**AVAILABLE DATA**
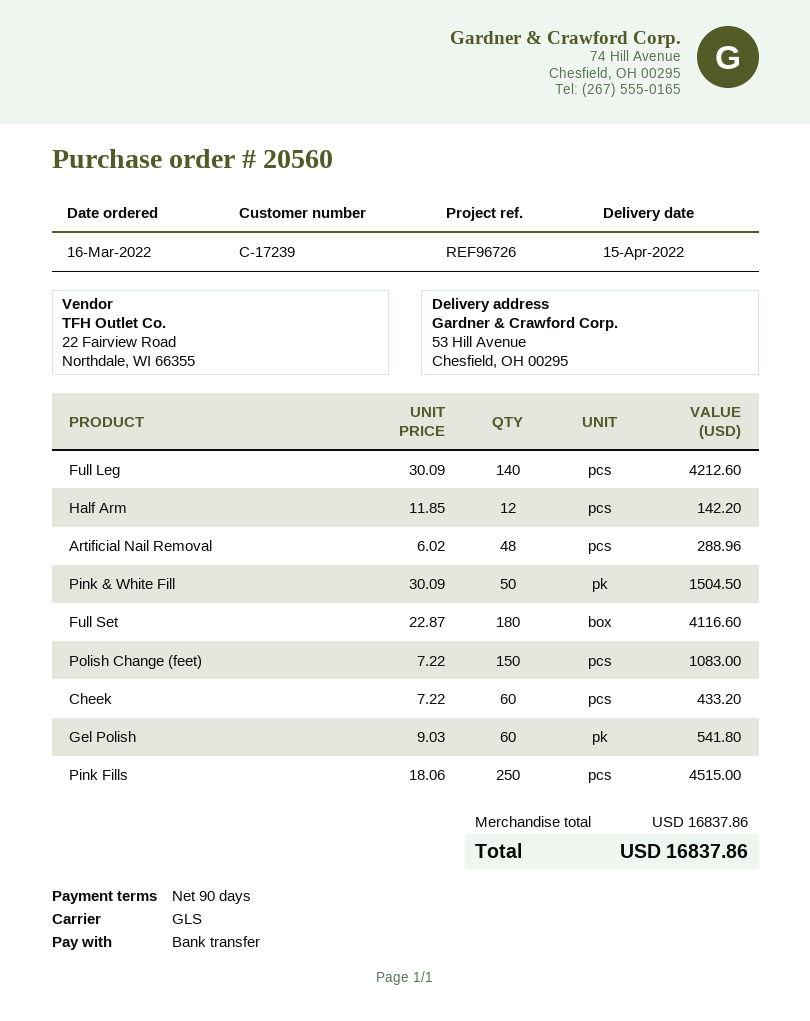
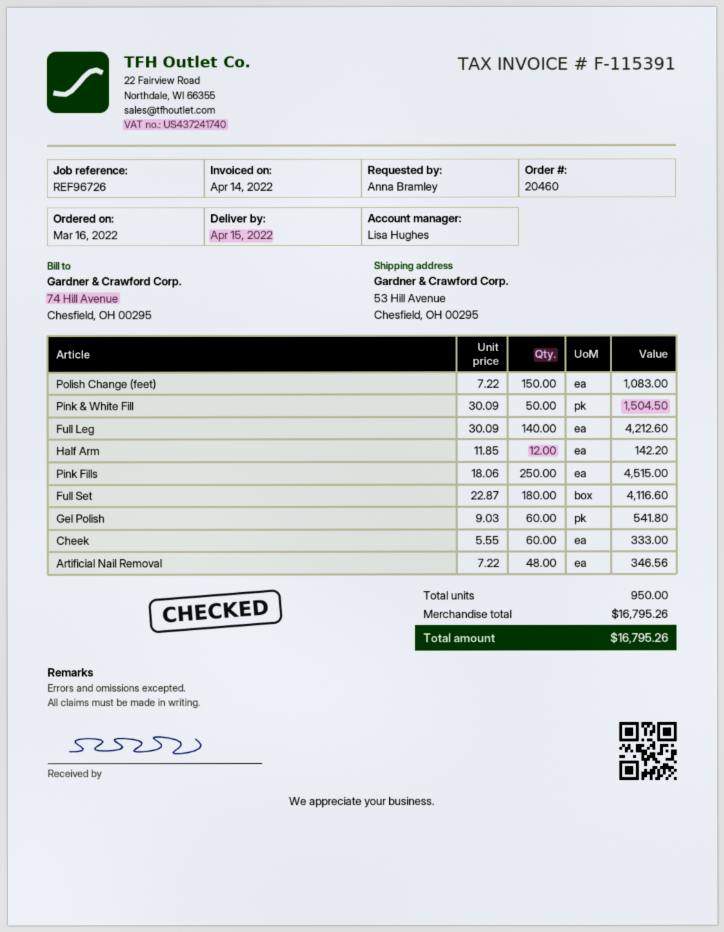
order number: 20560 -> 20460
Artificial Nail Removal: 48 x 6.02 = 288.96 -> 48 x 7.22 = 346.56
Cheek: 60 x 7.22 = 433.20 -> 60 x 5.55 = 333.00
subtotal: 16837.86 -> 16795.26
total: 16837.86 -> 16795.26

**EXERCISE**
The records above need to be restated word for word, with the pictures left out.

**ANSWER SECTION**
order number: 20560 -> 20460
Artificial Nail Removal: 48 x 6.02 = 288.96 -> 48 x 7.22 = 346.56
Cheek: 60 x 7.22 = 433.20 -> 60 x 5.55 = 333.00
subtotal: 16837.86 -> 16795.26
total: 16837.86 -> 16795.26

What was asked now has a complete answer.